I have been looking for a way to introduce Acceptance test driven development (ATDD) and specification by example into development of data pipelines in MADE. I needed something simpler compared to popular acceptance testing frameworks for Java. I also needed this for R projects as the first priority, where we already used mock data for testing. The biggest problem was that mock data is not visible to a user and hence not used to document system’s behaviour. Instead code investigation with a developer required, which is time consuming and unreliable.

Specification by example is known to bring improvement to development process and quality of a solution through:

  • reduced communication errors between developers and business users;
  • better engagement of users in requirements gathering process;
  • cross-team single source of truth documentation.

Putting data inputs and outputs into the spreadsheets that can be accessed by the user was a non brainer first option that we tried.

As user of the G Suite we trialed Google Spreadsheets and uptake from users is great. In one day we gathered meaningful feedback on the story which allowed us to build a complete specification straightaway. Before it could take up to a month to get all formulas and conditions from the users in one place.

The next step was to organise examples in spread sheets to make them part of the integrated documentation, we used following rules:

  • Name of the spreadsheet starts with the code of the story;
  • There must be an automated way to update the mock data in the automated tests with examples from the spreadsheets;
  • Spreadsheets should be referenced in the ticket.

I have introduced a new package usegs that integrates data from to make testing really simple for developers.

With a single call data can be added to mock data folder of your project.

# install.packages("devtools")
devtools::install_github("byapparov/usegs")

## This code ran in the working directory of package
## will create files in `tests/testthat/data/{sheet-name}/` folder
use_gs_acceptance(
  x = "1bkoQYLYAVqgP4bCoqVe-yDB1mdX83cFtOqJ7q8GkT-w",
  extension = "csv"
)

Lets see what happens after use_gs_acceptance call.

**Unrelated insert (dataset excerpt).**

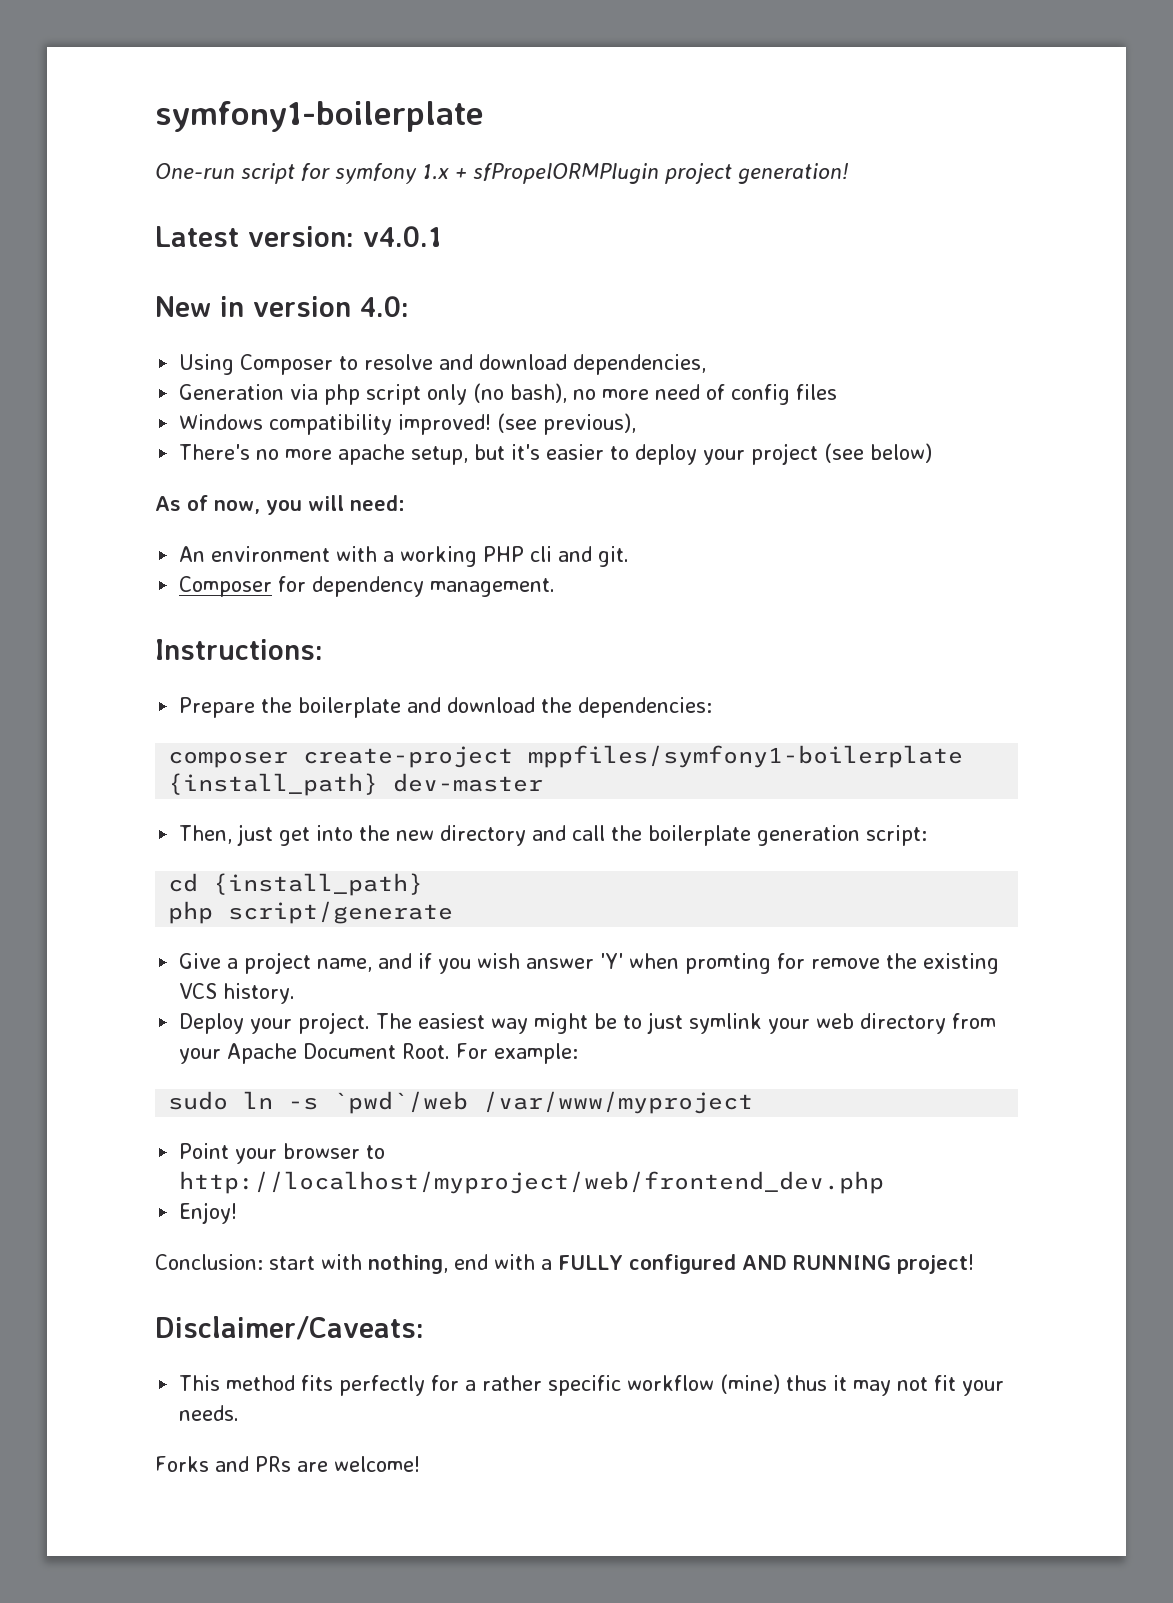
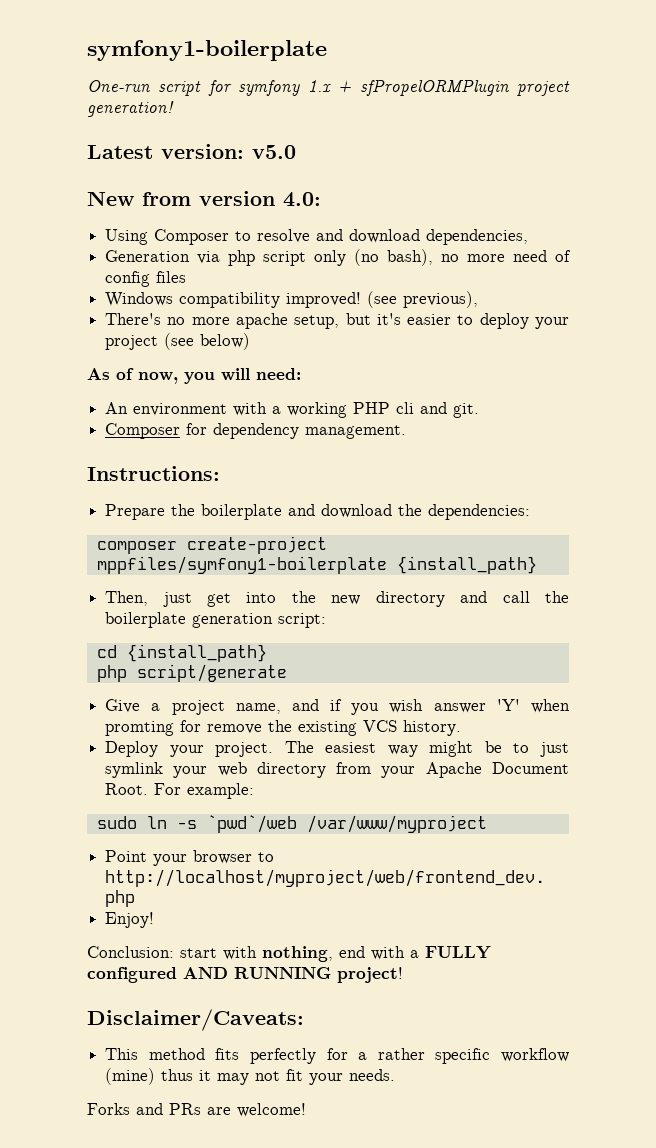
[363,226,442,247] v4.0.1 -> [252,145,296,159] v5.0
[220,296,244,317] in -> [142,192,191,206] from
[393,773,544,792] dev-master -> (537, 565) none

Following files will be created for example provided in the package:

.
└─tests
  └──testthat
      │  test-usegs-acceptance.R
      └──data
           └──usegs-acceptance
                eta_etd_changed.csv		
                purchase_order_approved.csv
                file-out.csv			
                single-file-in.csv
                order_intake_complete.csv
                sud_updated.csv

Example is result of the following logic template:

.
└─tests
  └──testthat
      │  test-{acceptance name}.R
      └──data
           └──{acceptance name}
                {mock_file field value}.csv		
                {tab name}.csv			

Note: You can also change destination of your test data if you are not using testthat. See example with .acceptance.yml in repository’s readme file.

Note: mock_file column in the spreadsheet can be used to save data into multiple mock files.

test-* file will contain blank test with exception to prompt that test’s logic needs to be implemented.

Linking acceptance to the code with ability to override test mock files directly from examples that are shared with users should speed up test development and reduce the number of bugs.